Marsh Clubmoss
Lycopodiella inundata
A rare wetland plant, associated with heathland and peat pools.
Description/identification
Marsh Clubmoss Lycopodiella inundata is not a true moss but a primitive non-flowering plant which is more closely related to ferns.
It has a distinctive lime-green colour and looks like the young tips on the ends of spruce trees. It has creeping horizontal stems that grow to between 5-20cm in length and vertical spore producing shoots, 5-8cm tall, which appear in late summer. Plants will grow and divide, and it is common to find v-shaped plants in the process of sub-division, or divided plants with only half of the v developed. The strobili form at the junction of the v and may be up to 10cm high.
Habitat
Marsh Clubmoss is associated with wet heathlands and peat pools, growing alongside other acid loving wetland plants such as White Beak-sedge Rhynchospora alba, sundews Drosera spp. and Sphagnum mosses. It grows on the margins of small pools, which may form in depressions in trackways or sloping seepage mires – but always where there is some disturbance, e.g. grazing, movement of machinery or small scale turf cutting to maintain very open conditions and a ready supply of bare ground. It has also been recorded on the margins of oligotrophic lakes and in abandoned quarries, but always where there is deposition of silt and fluctuating water levels to maintain open conditions.
Water levels must remain just below the surface of the soil in the summer months. Marsh Clubmoss cannot withstand permanent inundation but equally it cannot survive where the soil dries out completely. White Beak-sedge (pic from species dossier) is so typical of this bare wet peat habitat that it provides a good indication of suitable habitat for Marsh Clubmoss. Groundwater fed pools with fluctuating water levels are ideal, as the habitat remains free from dominant stands of either heathland or mire vegetation. Shallow peat cuts and the transitional zone on valley slopes often provides the ideal balance between wet and dry.
Life Cycle
After 2 years, fragments clone by the disintegration of the older section, slowly spreading at 2 to 10 cm per year. Spores distribute by air or water. Dies back to terminal buds in the winter.

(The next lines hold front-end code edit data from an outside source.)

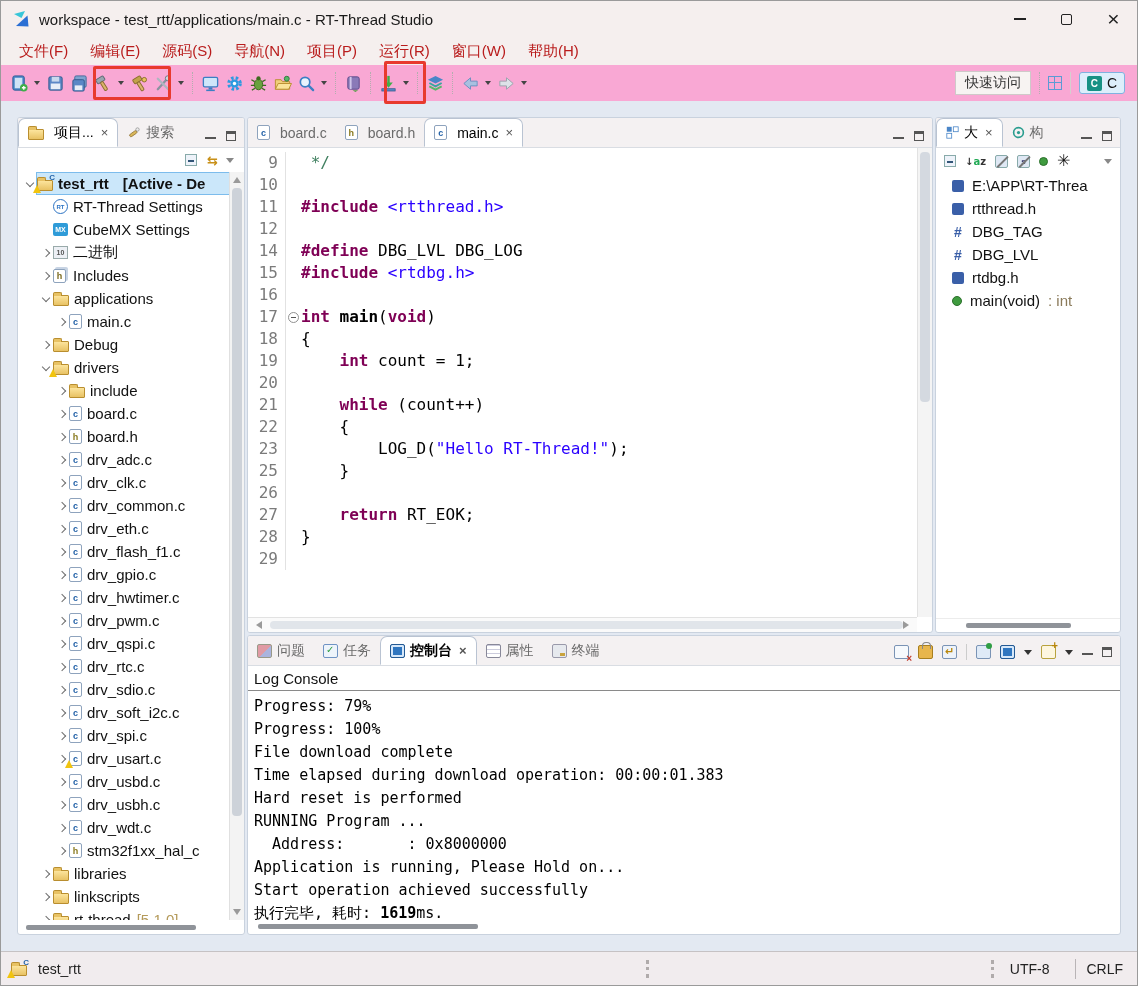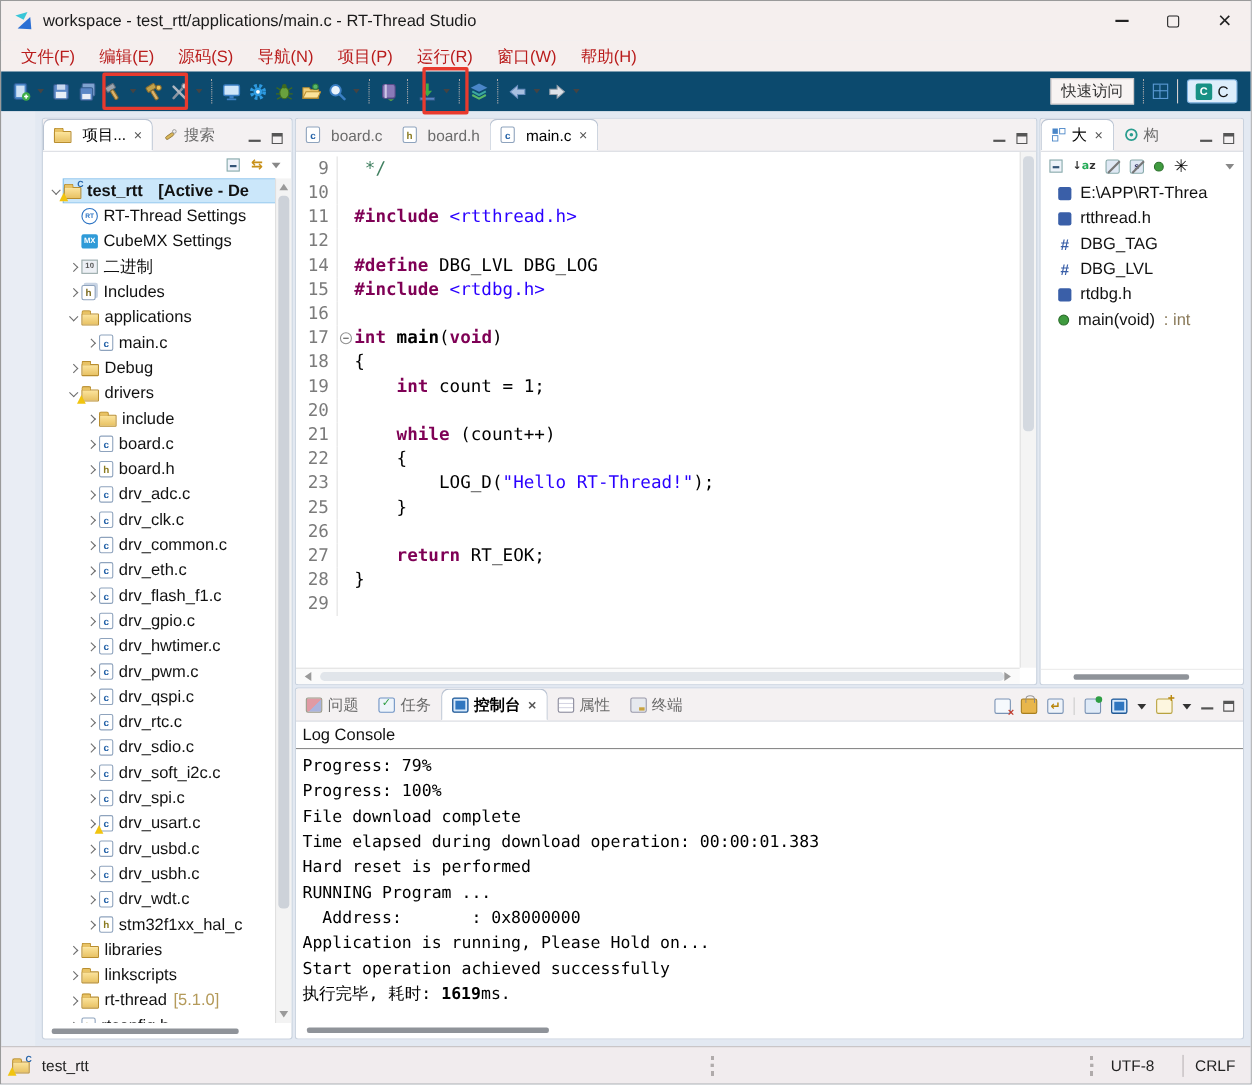--- a/index.html
+++ b/index.html
@@ -21,7 +21,7 @@
   .menu-item { font-size:15px; padding:3px 10px; color:#b91c1c; }
 
   
-  .toolbar { position:relative; height:36px; background:#0c4a6e; display:flex; align-items:center; padding:0 6px; flex:0 0 auto; }
+  .toolbar { position:relative; height:36px; background:#f9a8d4; display:flex; align-items:center; padding:0 6px; flex:0 0 auto; }
   .tbtn { width:24px; height:26px; display:flex; align-items:center; justify-content:center; }
   .tbtn svg { width:19px; height:19px; }
   .dd { width:0; height:0; border-left:3.5px solid transparent; border-right:3.5px solid transparent; border-top:4.5px solid #444; margin:0 3px; }

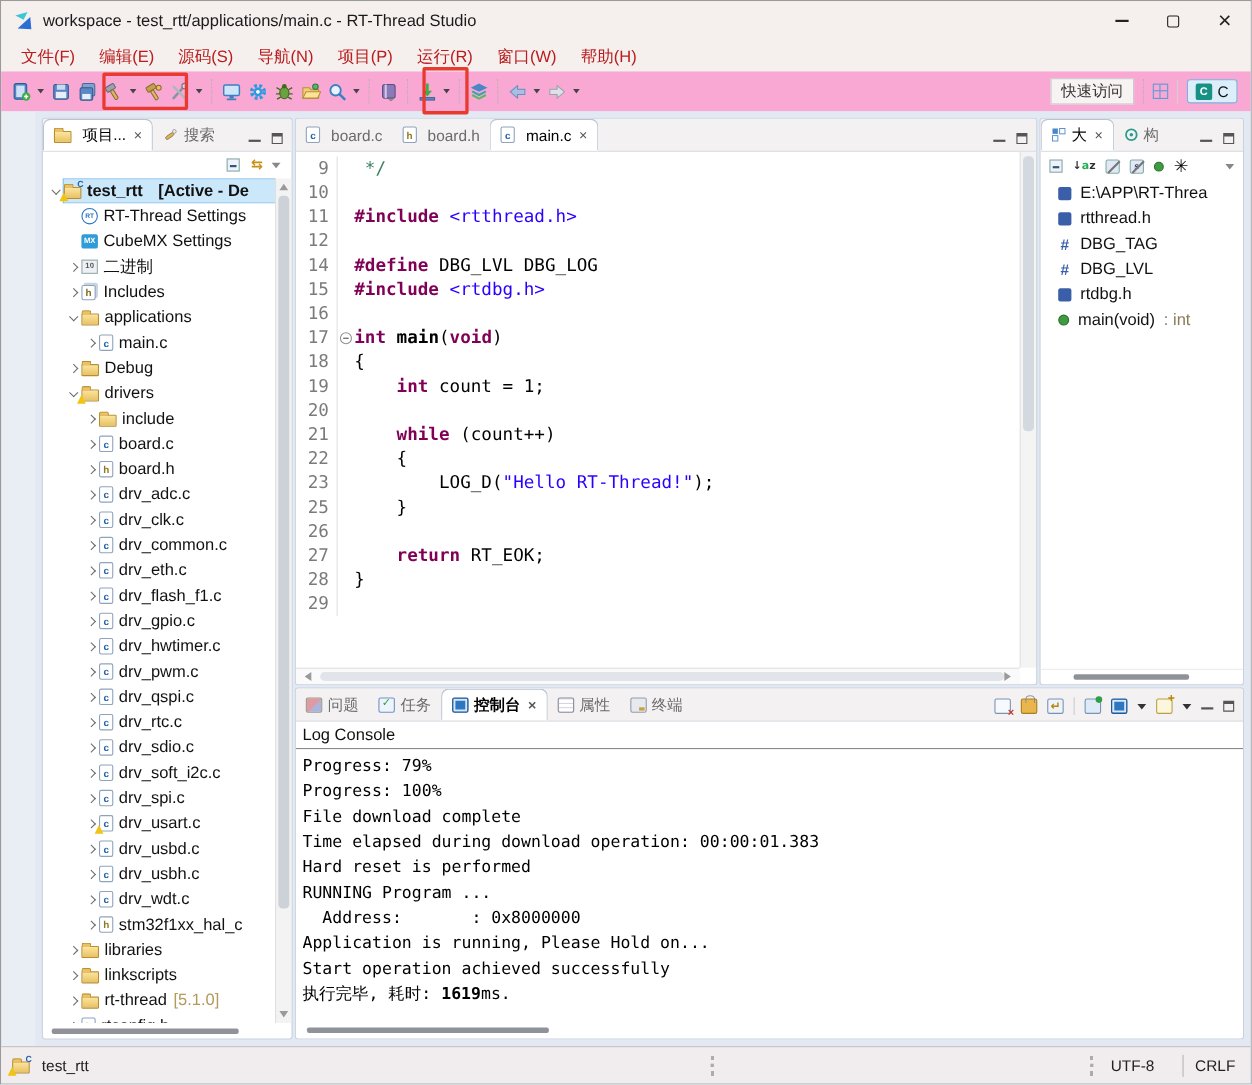--- a/index.html
+++ b/index.html
@@ -40,7 +40,7 @@
   .persp .plabel { font-size:14px; color:#111; }
 
   
-  .main { flex:1 1 auto; display:flex; gap:2px; padding:6px; overflow:hidden; background:#e3e9f2;margin-left:31px; }
+  .main { flex:1 1 auto; display:flex; gap:2px; padding:16px; overflow:hidden; background:#e3e9f2; }
   .panel { background:#fff; border:1px solid #c9d2de; border-radius:3px; display:flex; flex-direction:column; overflow:hidden; }
   .explorer { width:228px; flex:0 0 228px; }
   .centercol { flex:1 1 auto; display:flex; flex-direction:column; gap:2px; overflow:hidden; }

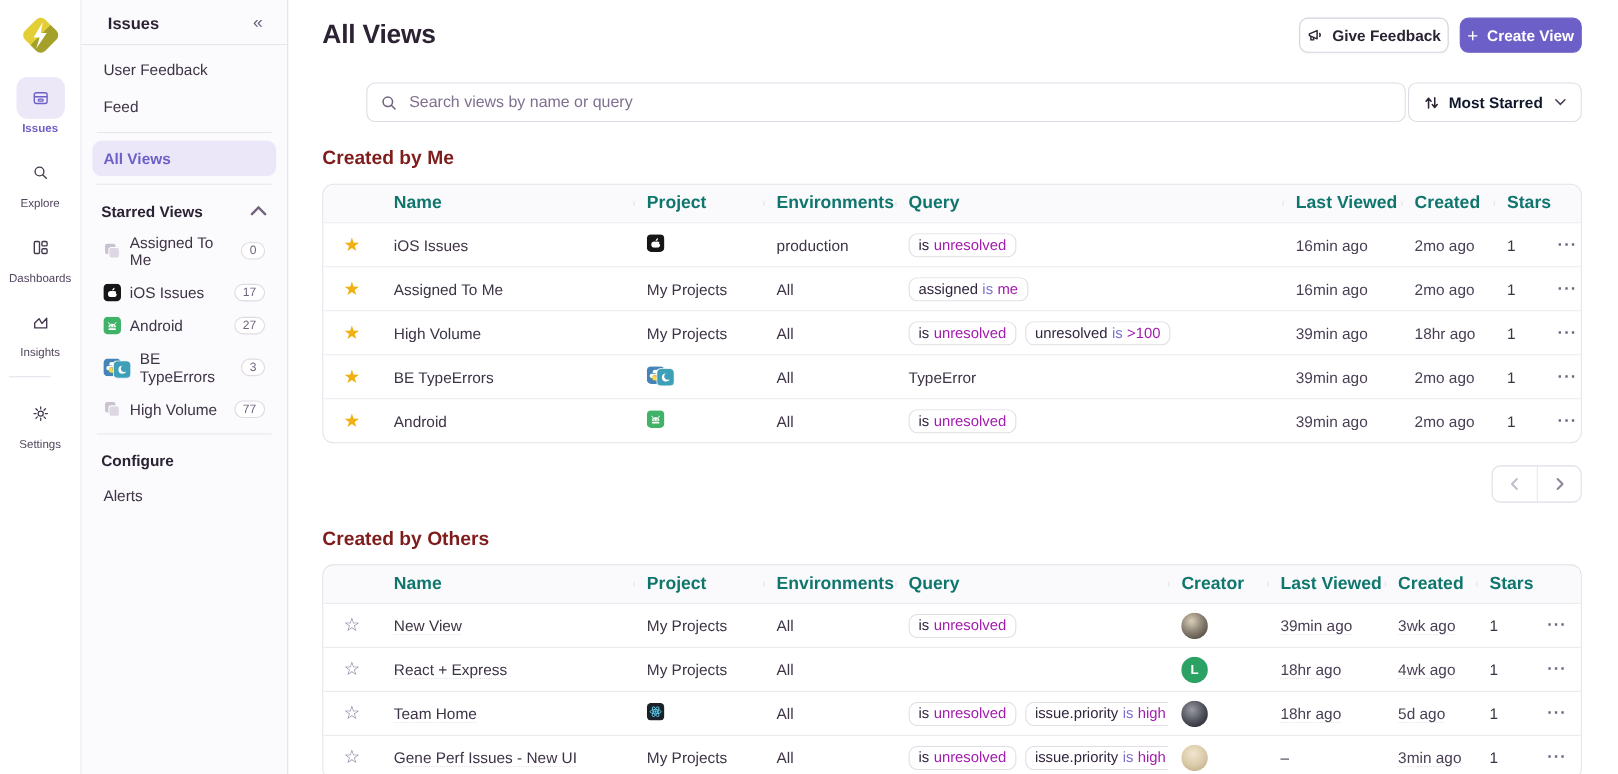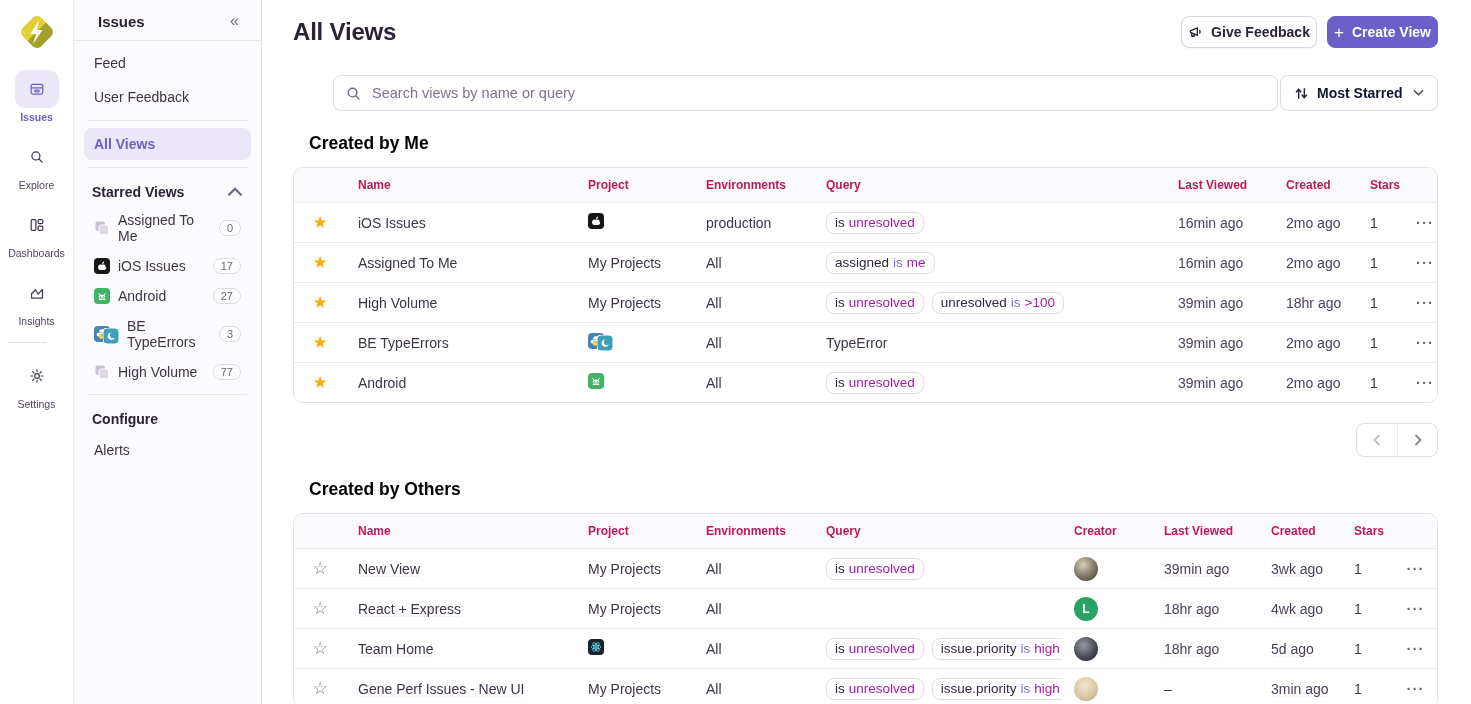--- a/index.html
+++ b/index.html
@@ -174,8 +174,8 @@
       <span class="collapse">«</span>
     </div>
     <div id="sidebar-body">
+        <div class="sb-item">User Feedback</div>
         <div class="sb-item">Feed</div>
-        <div class="sb-item">User Feedback</div>
         <div class="sb-divider"></div>
         <div class="sb-item active">All Views</div>
         <div class="sb-divider"></div>

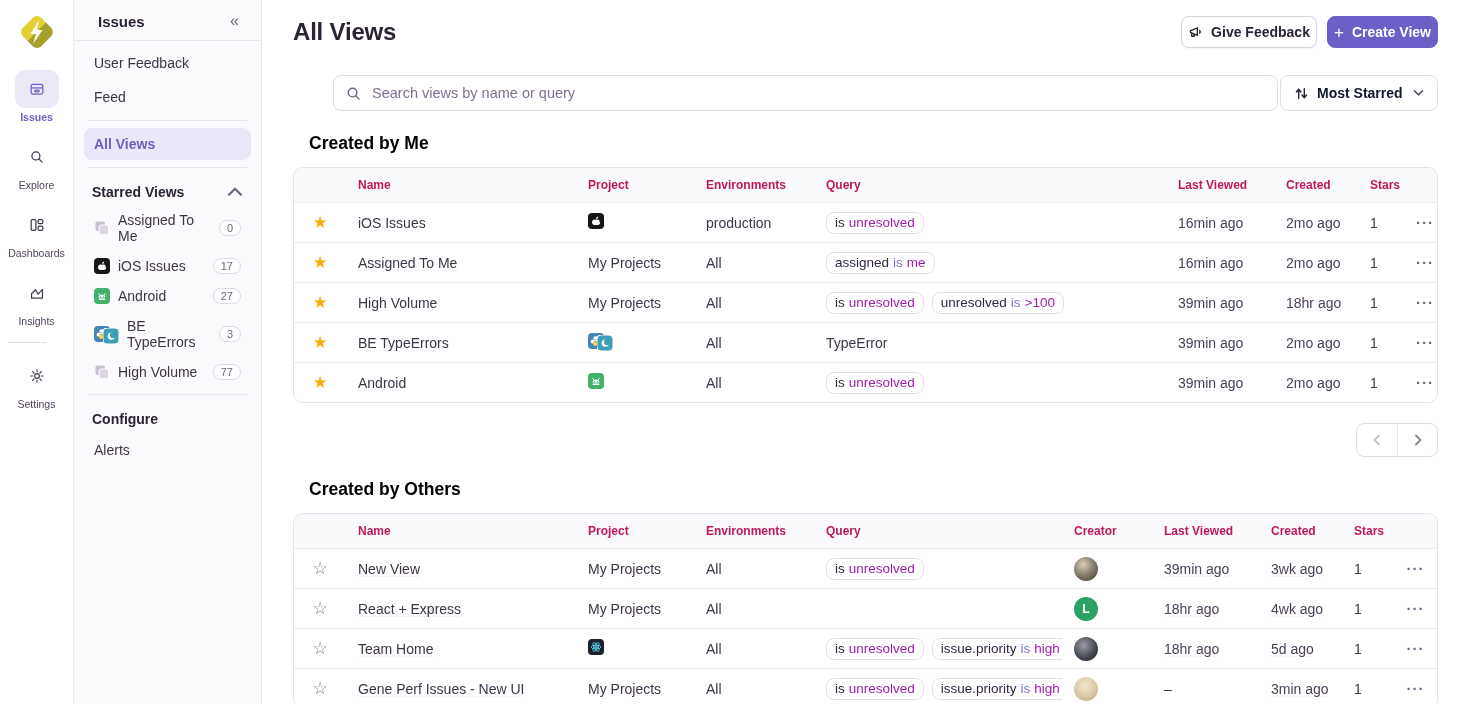--- a/index.html
+++ b/index.html
@@ -60,7 +60,7 @@
   .sort-btn .sorti { width:15px; height:15px; color:#2B2233; }
   .sort-btn .chev { width:11px; height:8px; margin-left:auto; color:#4D4158; }
 
-  .section-heading { font-size:17.5px; font-weight:700; color:#000000; margin:22px 16px 13px; }
+  .section-heading { font-size:17.5px; font-weight:700; color:#7f1d1d; margin:22px 0 13px; }
   .table { border:1px solid #E4E1E8; border-radius:10px; overflow:hidden; background:#fff; }
   .trow { display:grid; align-items:center; height:40px; border-top:1px solid #EDEAF0; background:#fff; }
   .trow.thead { height:34px; background:#FAF9FB; border-top:none; }

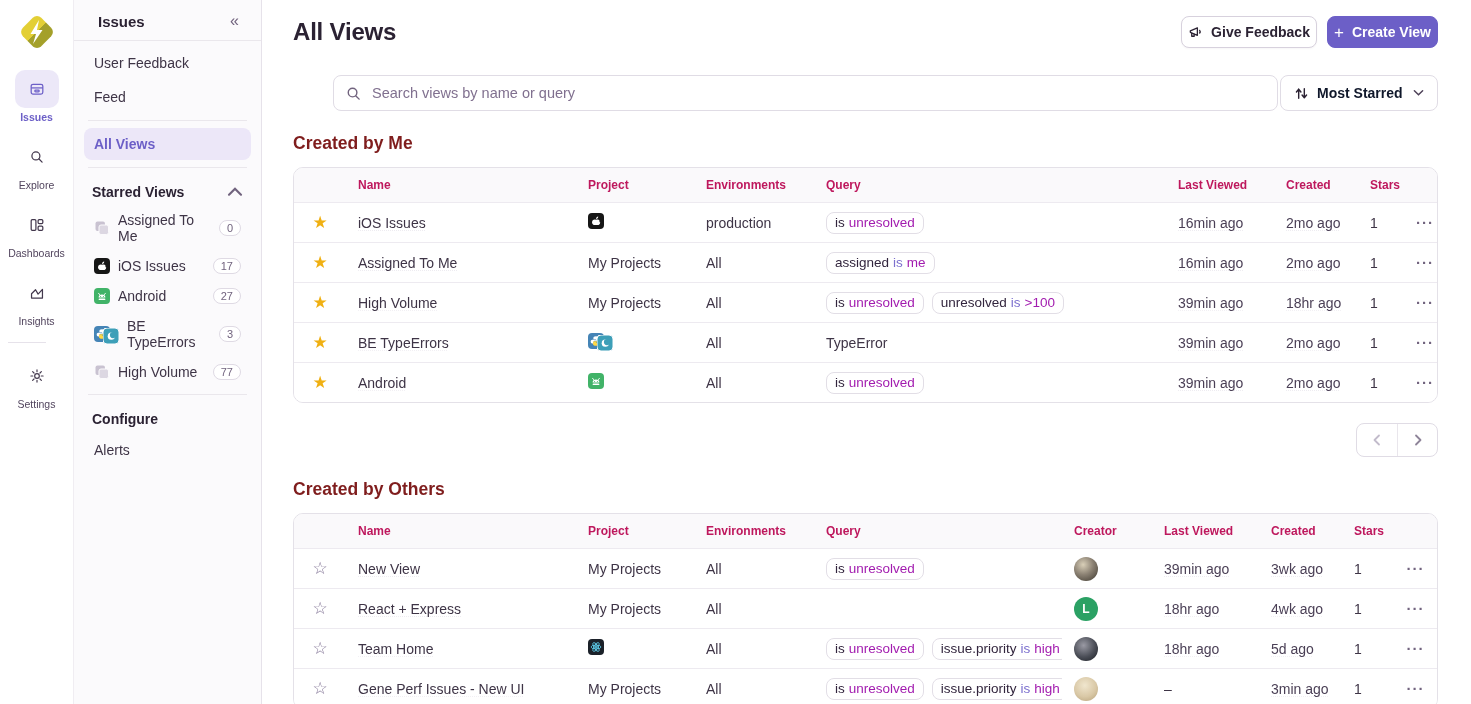--- a/index.html
+++ b/index.html
@@ -66,7 +66,7 @@
   .trow.thead { height:34px; background:#FAF9FB; border-top:none; }
   .grid1 { grid-template-columns:52px 230px 118px 120px 352px 108px 84px 46px 1fr; }
   .grid2 { grid-template-columns:52px 230px 118px 120px 248px 90px 107px 83px 46px 1fr; }
-  .th { font-size:12px; font-weight:700; color:#be185d; padding:0 12px; position:relative; white-space:nowrap; }
+  .th { font-size:16px; font-weight:700; color:#0f766e; padding:0 12px; position:relative; white-space:nowrap; }
   .th.sep::before { content:""; position:absolute; left:0; top:7px; bottom:7px; width:1px; background:#E4E1E8; }
   .td { padding:0 12px; font-size:14px; color:#3E3446; white-space:nowrap; overflow:hidden; }
   .star-cell { text-align:center; padding:0; cursor:pointer; font-size:17px; line-height:1; }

Marsh clubmoss is a pteridophyte (a group including the ferns, horsetails and other clubmosses). It is a non-sexual sporophyte and disperses by producing small cloned fragments by the disintegration of the older section. Although it theoretically it can reproduce through a gametophyte stage, this has never been directly observed in British populations. Therefore it seems likely that much of the local propagations is through vegetative growth and division of individual shoots.
Distribution and threats
The grazed wet heathland habitats favoured by Marsh Clubmoss have undergone a massive decline throughout its north-west European range and as a result the UK now holds a substantial proportion of the global population. Historically, the species occurred in about 250 ten km squares but is now restricted to just ten scattered areas. It is classified as Endangered in the Red Data list for Great Britain, and protected under Schedule 8 of the Wildlife and Countryside Act and as a Section 41/42 Priority Species.